Sarah empujó algunos papeles por el escritorio con la punta del lápiz.
– ¿Sabes cuáles fueron las primeras palabras que me dijo la señora Henderson cuando entró? «Calculo que puedo volver a verla sin correr peligro, doctora, visto que fue la perra de su hija quien lo hizo.» Y te ha mentido. No tuve ni una sola palabra amable para con ella. Le dije la verdad por una vez, que el único problema que tenía era su carácter bilioso y que podía curarse de inmediato si buscara lo bueno de la gente en lugar de lo malo. -Blandió el lápiz bajo la nariz de Jane-. Estoy llegando rápidamente a la conclusión de que Mathilda tenía razón. Este pueblo es uno de los lugares más repugnantes de la Tierra, poblado por fanáticos por completo ignorantes y de mente malévola que no tienen nada mejor que hacer en sus vidas que sentarse y juzgar a cualquiera que no encaje en sus mezquinos estereotipos de perogrullada. No es la compasión lo que he perdido, sino las anteojeras.

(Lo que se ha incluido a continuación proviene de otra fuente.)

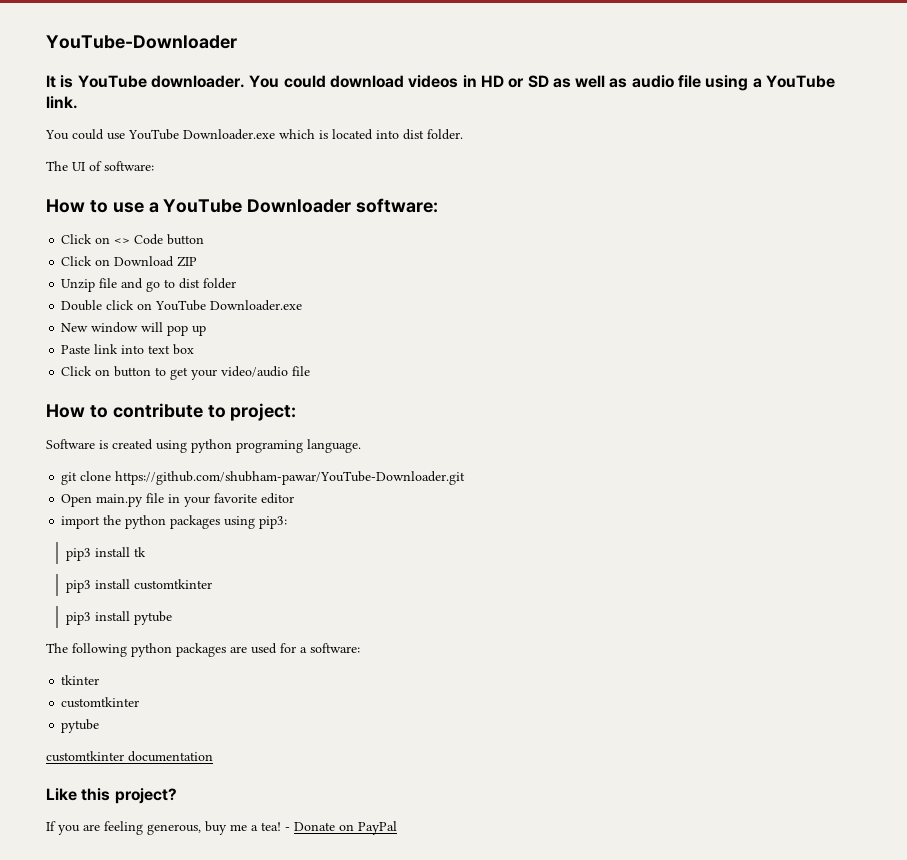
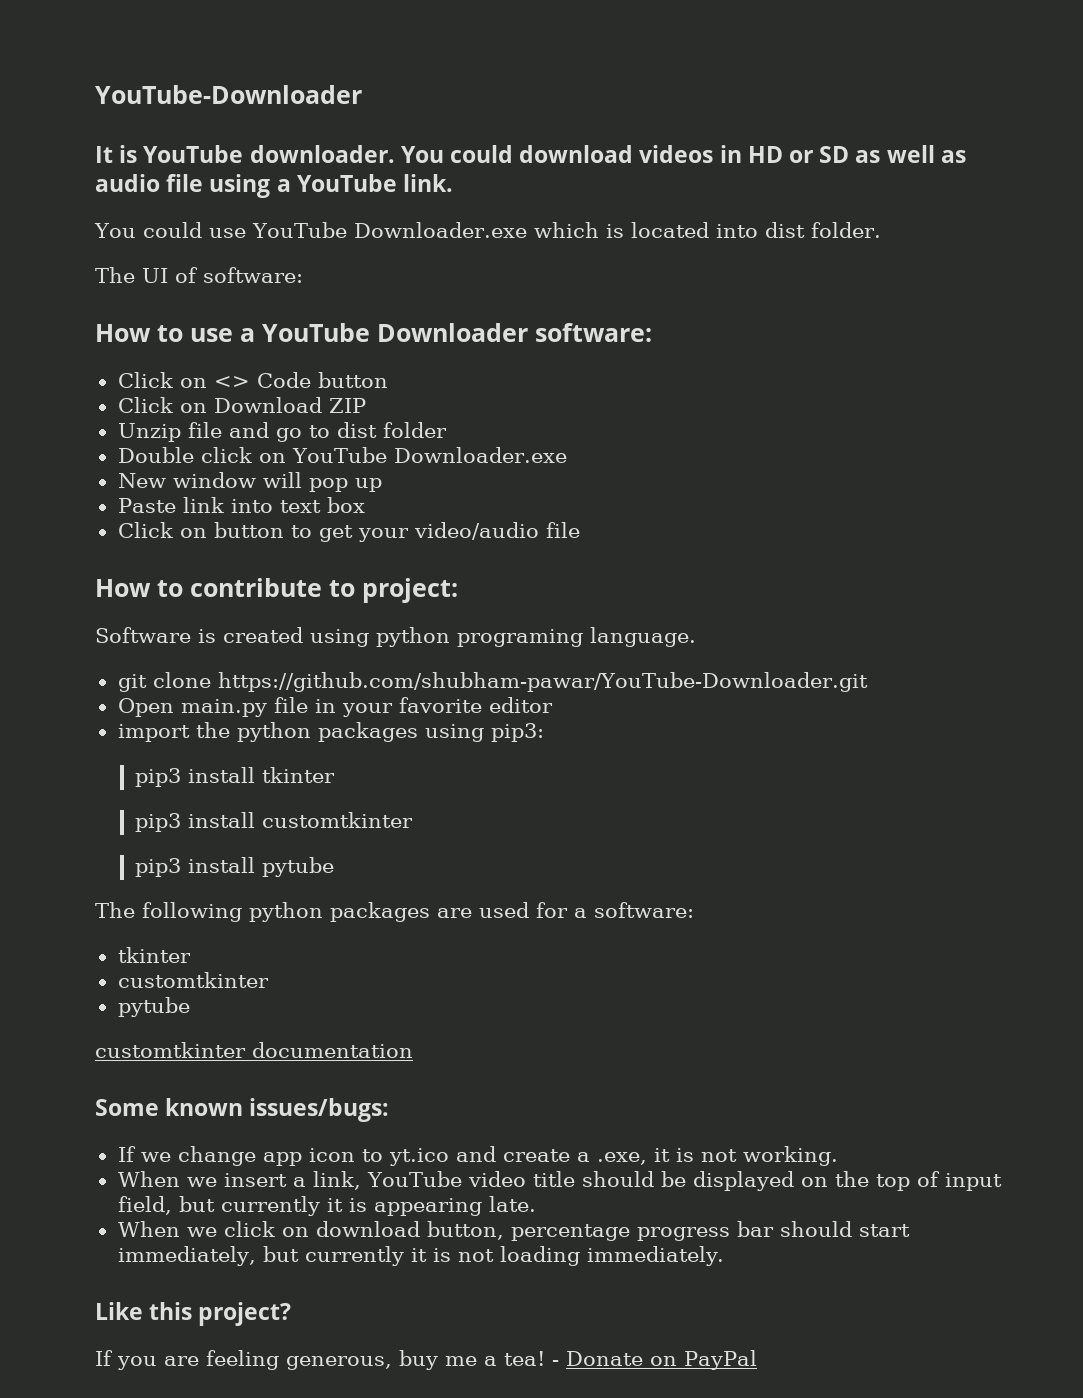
- pip3 install tk
+ pip3 install tkinter
+ Some known issues/bugs:
+ If we change app icon to yt.ico and create a .exe, it is not working.
+ When we insert a link, YouTube video title should be displayed on the top of input field, but currently it is appearing late.
+ When we click on download button, percentage progress bar should start immediately, but currently it is not loading immediately.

Jane le quitó a Sarah el lápiz de la mano antes de que pudiera alojársele en la nariz.
– Es una vieja viuda solitaria, que tiene poca o ninguna educación, y a su manera muy torpe estaba intentando pedirte disculpas por haber llegado a dudar de ti. Si no tienes la generosidad de espíritu necesaria para disculpar su torpe diplomacia, entonces no eres la mujer que yo creía. Y para tu información, ahora cree que sufre de una enfermedad muy severa, a saber, carácter bilioso, para la cual te niegas a darle tratamiento. Y lo ha atribuido a los recortes de los servicios de sanidad y al hecho de que, como mujer vieja, ahora la consideran prescindible.
Sarah suspiró.
– Ella no fue la única. Están todos exultantes porque piensan que lo hizo Joanna, y me sienta mal que usen mi consultorio y me usen a mí para degradarla. -Se pasó los dedos entre el pelo-. Porque eso ha sido todo el día de hoy, Jane, una especie de burla y vituperio infantil contra la última víctima que han encontrado, y si Jack no hubiera decidido hacer el gilipollas, no habrían tenido tanto de lo que hablar.
– No lo creas -dijo Jane con acritud-. Lo que no pueden conseguir de otra manera, se lo inventan.